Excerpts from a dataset
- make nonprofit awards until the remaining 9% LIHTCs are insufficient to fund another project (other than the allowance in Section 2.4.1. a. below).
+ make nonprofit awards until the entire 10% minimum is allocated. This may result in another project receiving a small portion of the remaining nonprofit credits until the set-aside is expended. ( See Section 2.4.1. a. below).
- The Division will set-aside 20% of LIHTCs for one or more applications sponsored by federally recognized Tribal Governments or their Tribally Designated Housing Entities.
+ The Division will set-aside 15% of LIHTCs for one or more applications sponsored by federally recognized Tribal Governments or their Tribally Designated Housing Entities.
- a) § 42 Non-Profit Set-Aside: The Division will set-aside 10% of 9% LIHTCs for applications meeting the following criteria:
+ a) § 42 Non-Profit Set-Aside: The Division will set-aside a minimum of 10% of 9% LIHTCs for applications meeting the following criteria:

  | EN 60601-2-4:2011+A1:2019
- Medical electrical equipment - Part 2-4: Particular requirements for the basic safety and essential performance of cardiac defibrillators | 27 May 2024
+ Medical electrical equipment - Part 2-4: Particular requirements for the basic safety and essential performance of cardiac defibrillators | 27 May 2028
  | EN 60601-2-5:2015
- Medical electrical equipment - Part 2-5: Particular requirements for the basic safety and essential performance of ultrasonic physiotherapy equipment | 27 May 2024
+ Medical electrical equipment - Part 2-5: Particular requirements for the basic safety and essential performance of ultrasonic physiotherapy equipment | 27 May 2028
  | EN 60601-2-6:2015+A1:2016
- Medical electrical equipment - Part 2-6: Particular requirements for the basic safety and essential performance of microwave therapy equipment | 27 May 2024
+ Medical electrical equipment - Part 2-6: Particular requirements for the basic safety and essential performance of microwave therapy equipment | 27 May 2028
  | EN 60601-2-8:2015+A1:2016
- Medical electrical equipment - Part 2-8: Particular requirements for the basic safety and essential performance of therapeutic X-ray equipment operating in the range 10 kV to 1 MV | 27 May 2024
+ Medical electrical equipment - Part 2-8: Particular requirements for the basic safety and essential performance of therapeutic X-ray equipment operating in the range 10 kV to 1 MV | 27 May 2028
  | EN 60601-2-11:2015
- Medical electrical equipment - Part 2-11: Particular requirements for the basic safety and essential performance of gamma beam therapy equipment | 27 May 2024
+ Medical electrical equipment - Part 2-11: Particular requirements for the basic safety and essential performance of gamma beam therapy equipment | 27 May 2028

▶ [Exercise requirements]: Give the exact lines, and only those, from the line containing "will set-aside a" through the line containing "- Medical electrical equipment - Part 2-4: Particular" in the entries above.

▶ [Solution for this problem]:
+ a) § 42 Non-Profit Set-Aside: The Division will set-aside a minimum of 10% of 9% LIHTCs for applications meeting the following criteria:

  | EN 60601-2-4:2011+A1:2019
- Medical electrical equipment - Part 2-4: Particular requirements for the basic safety and essential performance of cardiac defibrillators | 27 May 2024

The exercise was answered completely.